• **TASK BRIEF**:
Word for word, copy the line containing "(159, 945) none" and each line after it in the records below, ending with the last line.

• **SOURCE MATERIAL**:
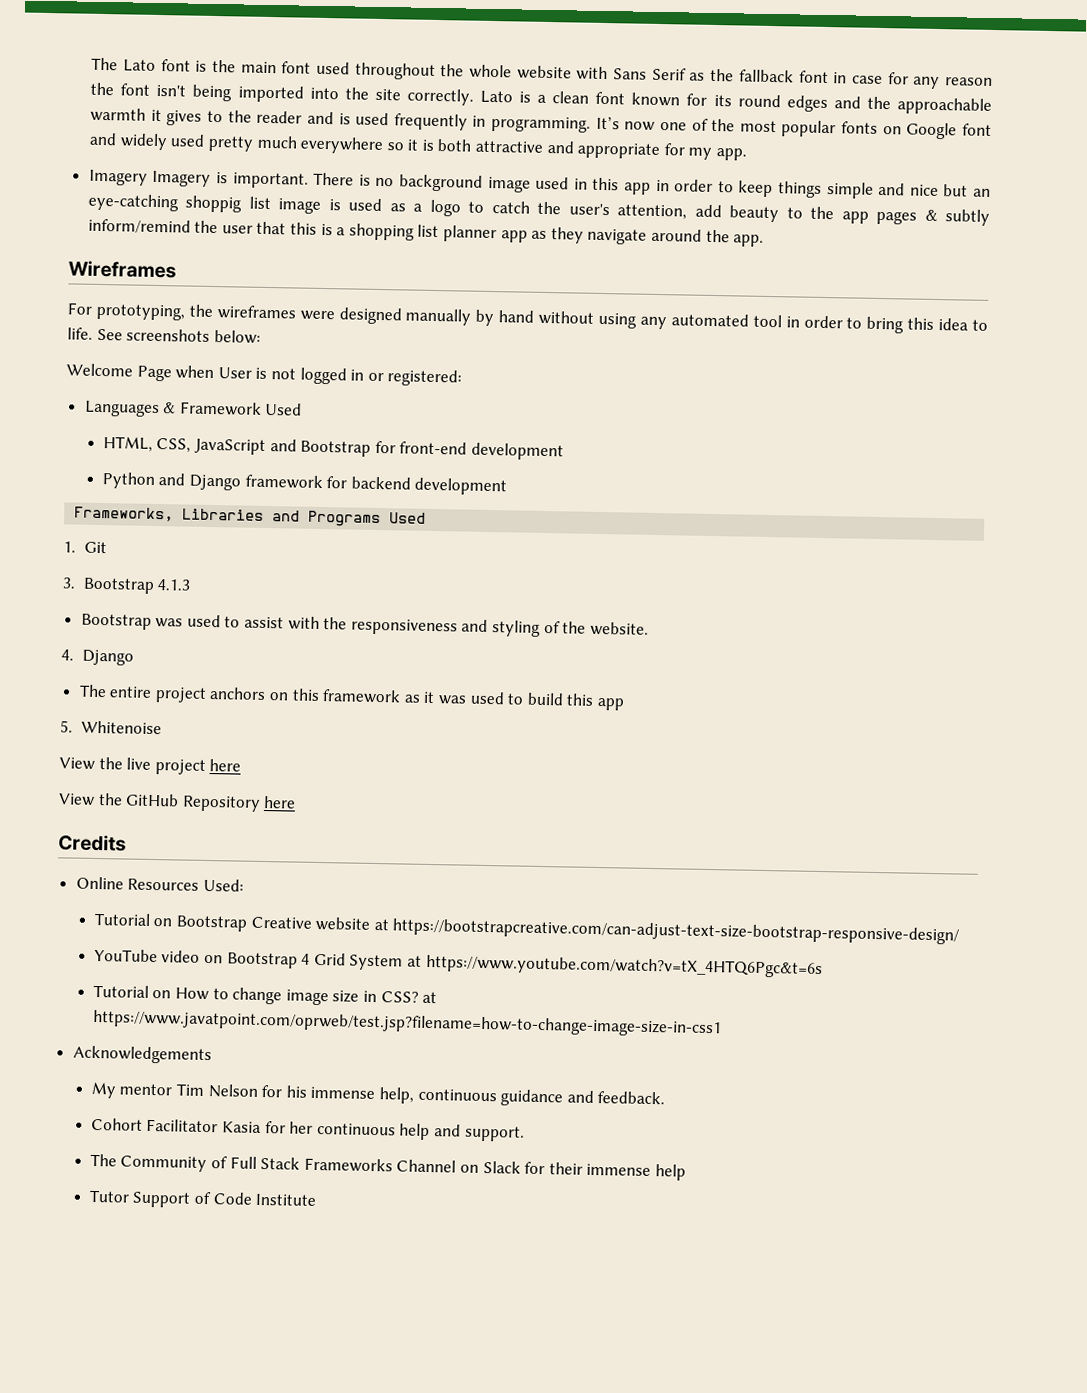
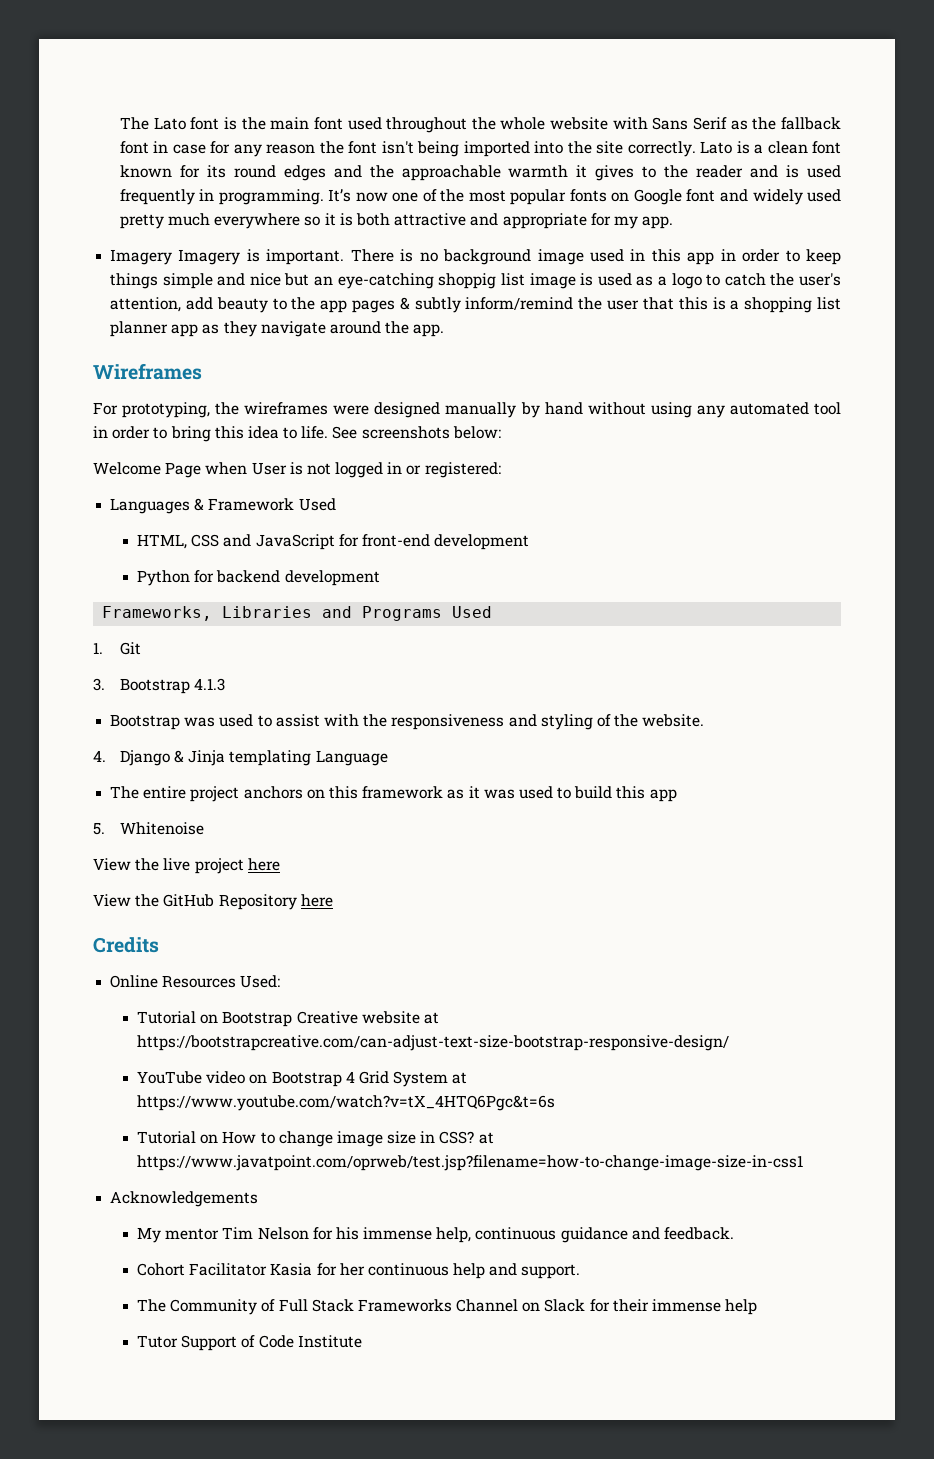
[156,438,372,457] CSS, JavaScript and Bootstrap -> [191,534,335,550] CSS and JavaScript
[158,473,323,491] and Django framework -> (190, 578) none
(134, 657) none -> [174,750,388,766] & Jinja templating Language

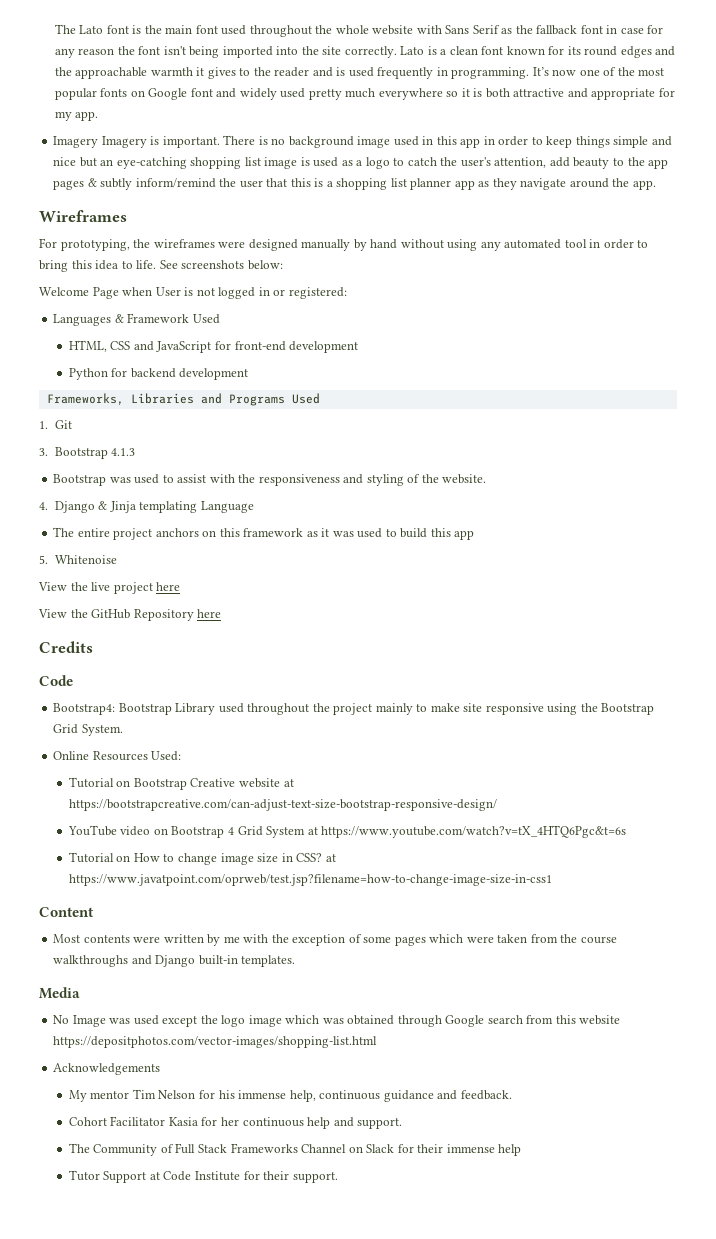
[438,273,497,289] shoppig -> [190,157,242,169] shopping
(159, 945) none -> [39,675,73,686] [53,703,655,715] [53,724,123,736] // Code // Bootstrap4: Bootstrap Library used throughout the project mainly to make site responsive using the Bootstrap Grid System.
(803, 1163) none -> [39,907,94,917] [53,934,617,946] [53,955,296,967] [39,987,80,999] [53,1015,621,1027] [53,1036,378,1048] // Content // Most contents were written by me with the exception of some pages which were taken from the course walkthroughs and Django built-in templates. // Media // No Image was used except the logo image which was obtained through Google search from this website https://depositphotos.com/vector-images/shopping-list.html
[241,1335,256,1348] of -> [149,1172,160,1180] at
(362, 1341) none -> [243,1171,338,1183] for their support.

• **OUTPUT OF THE EXERCISE**:
(159, 945) none -> [39,675,73,686] [53,703,655,715] [53,724,123,736] // Code // Bootstrap4: Bootstrap Library used throughout the project mainly to make site responsive using the Bootstrap Grid System.
(803, 1163) none -> [39,907,94,917] [53,934,617,946] [53,955,296,967] [39,987,80,999] [53,1015,621,1027] [53,1036,378,1048] // Content // Most contents were written by me with the exception of some pages which were taken from the course walkthroughs and Django built-in templates. // Media // No Image was used except the logo image which was obtained through Google search from this website https://depositphotos.com/vector-images/shopping-list.html
[241,1335,256,1348] of -> [149,1172,160,1180] at
(362, 1341) none -> [243,1171,338,1183] for their support.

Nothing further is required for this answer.